Обдумывая и переваривая сказанное, Адам понимал, что окончательное решение все еще за ним. Решение всего. Их жизней, их судеб. Один раз Эванс уже подписала добрачное соглашение, согласиться ли опять – не факт. Все же Эванс живой человек, а не разменная монета. У нее есть чувства, как минимум, к Нику, и играть ими очень неэтично, а этого Лиам не учел.
– Это мой кот, – прервал ее Адам, у которого от кишевших в голове мыслей виски заломило. – И Лиама я об этом не просил, – намекнул, что претензии по поводу инициативы брата слегка не по адресу, и Адам в инициативе воссоединения никогда не существовавшей семьи не участвовал.
Ему сама идея ее существования не нравилась изначально. Поводов было много, причин еще больше. Эванс же опять клала яйца в одну корзину, причем почему-то яйца Адама.
– Вообще-то это кот Лиама, – конкретизировала Миа, что шкура Гектора, как и воля Лиама, никому из них не принадлежит, пусть и делят они ее уже лет пять с завидным постоянством. – И не думаю, что вы вообще вправе просить его о чем-то подобном, мистер Ларссон, – вернув себе привычный холодный тон, что резал без ножа, огрызнулась она. Говорила Эванс, конечно же, не о коте, да и Адам имел его в виду не больше чем сама Эванс.
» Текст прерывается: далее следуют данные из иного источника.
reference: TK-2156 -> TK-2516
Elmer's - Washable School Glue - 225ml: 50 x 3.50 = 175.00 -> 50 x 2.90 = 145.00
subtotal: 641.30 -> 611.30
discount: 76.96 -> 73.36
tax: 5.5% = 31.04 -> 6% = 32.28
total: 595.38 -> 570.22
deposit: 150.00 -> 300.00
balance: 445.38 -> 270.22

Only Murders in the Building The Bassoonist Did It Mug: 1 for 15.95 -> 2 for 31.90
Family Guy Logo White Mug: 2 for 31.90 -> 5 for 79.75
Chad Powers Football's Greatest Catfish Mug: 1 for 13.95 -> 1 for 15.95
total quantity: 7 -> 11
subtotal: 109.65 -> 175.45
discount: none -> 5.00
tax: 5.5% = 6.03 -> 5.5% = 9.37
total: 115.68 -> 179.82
– Ага, спорим, я и пса отожму, – ухмыльнулся Адам. – И просить кого-то не по моей части, доктор Эванс, – рана за рану, укол за укол. Для человечности им обоим отведены лишь минуты, и все они на сегодняшний момент уже истекли.
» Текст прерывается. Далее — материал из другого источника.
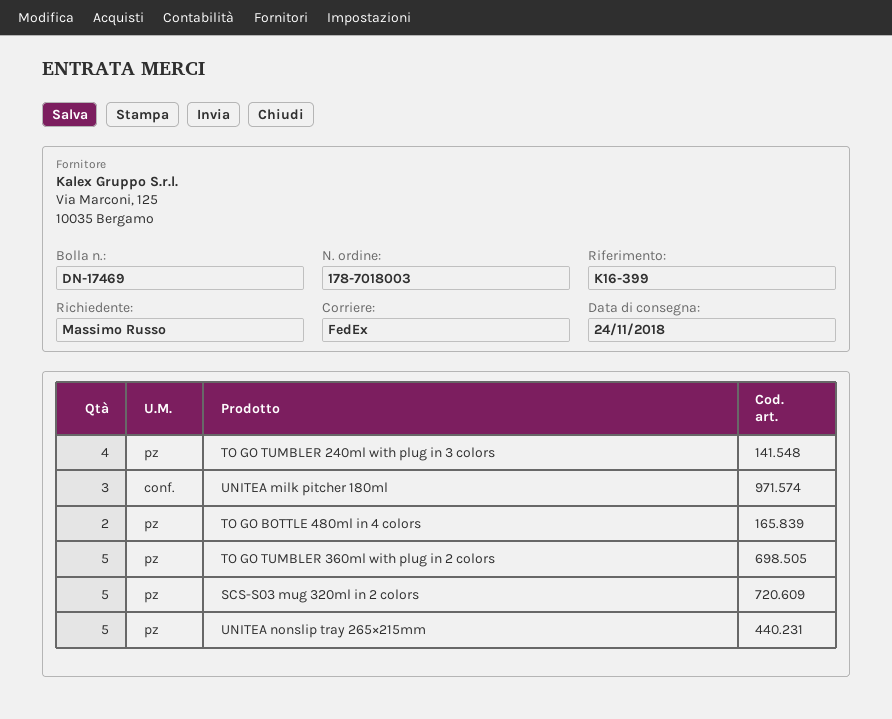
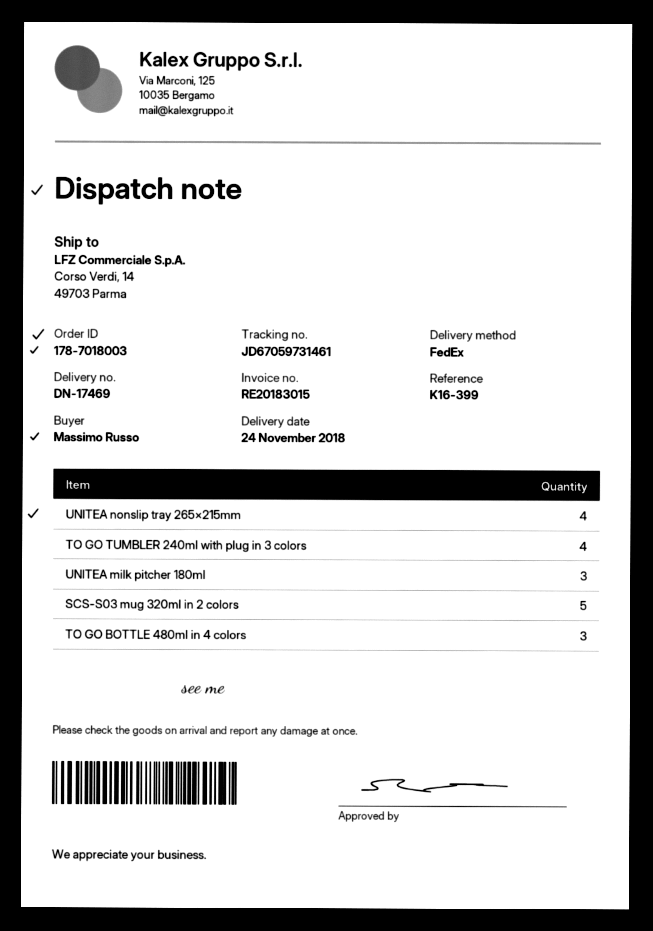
TO GO BOTTLE 480ml in 4 colors: 2 -> 3
TO GO TUMBLER 360ml with plug in 2 colors: 5 -> none
UNITEA nonslip tray 265×215mm: 5 -> 4

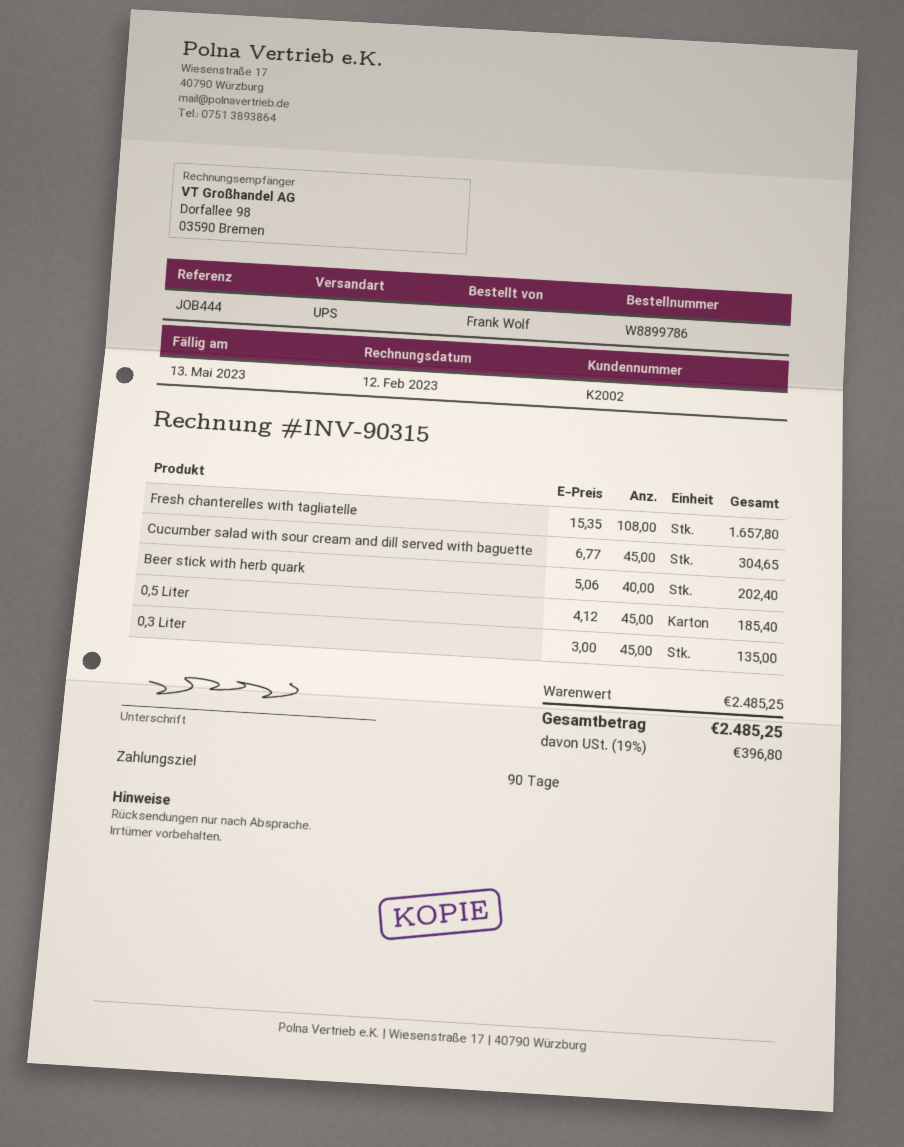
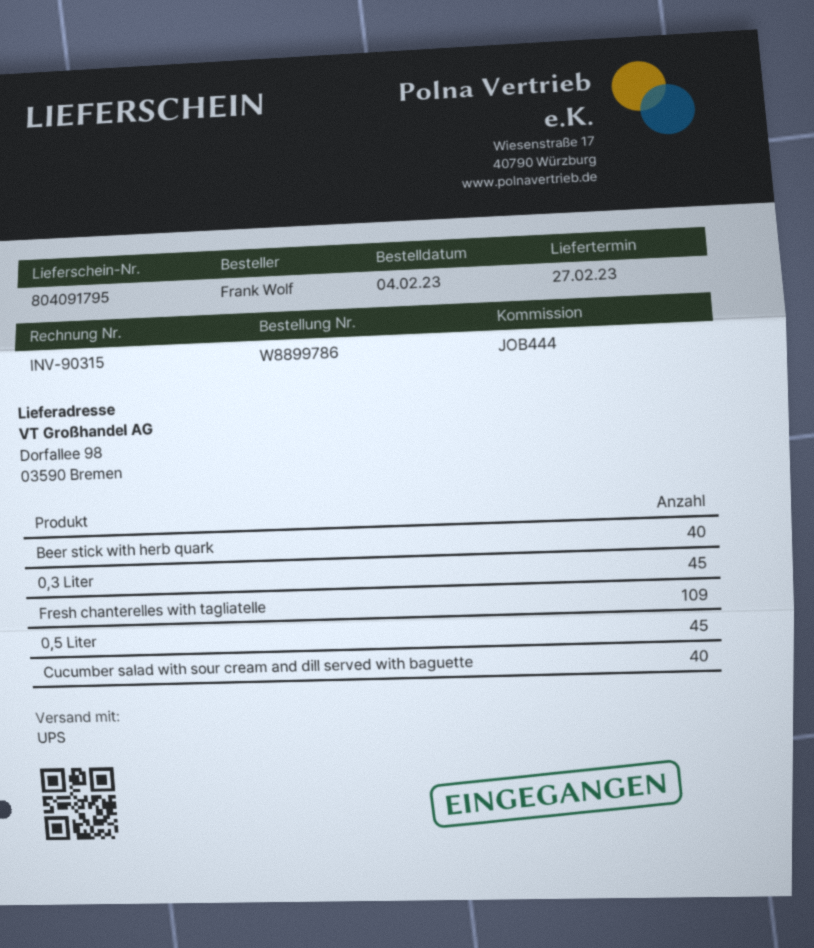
Fresh chanterelles with tagliatelle: 108 -> 109
Cucumber salad with sour cream and dill served with baguette: 45 -> 40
– Вы жуткий собственник, мистер Ларссон, – устало вздохнула Миа. После выпадов Лиама на нее невольно напала меланхолия, а весь запал ушел на отговаривание друга от спектакля под названием «Долго и счастливо».
– Есть такое, – подтвердил Ларссон, ведь не только ей притворство уже претило.
– Как Беатрис Вас терпит? – как бы не изгалялся Адам, она всегда могла уколоть больнее. Всеми сотнями антимонитовых игл в холодном и безразличном взгляде, проникавшим под кожу и отравлявшим разум.
– Понятия не имею, – запнулся он, но от правды не убежишь, особенно, если и бежать-то не хочется, – где сейчас она, – неожиданно осознал он, что сам не понимал, куда ведет его кривая.
– Рада была повидаться, мистер Ларссон, – бросила она ему, как едва знакомому человеку. Будто и не было тех минут, когда она звала его иначе, другим именем, его именем. – Ник, мне пора, – с сожалением попрощалась она только с ним и обняла сына крепче, а мальчик чуть не расплакался прямо у нее на глазах. Нижняя губа задрожала, а глаза ребенка быстро покраснели.
Долгое прощание – лишние слезы. Адам, привыкший быстро разруливать такие ситуации, забрал его к себе на руки, отвлекая, но взгляда от Эванс не отвел.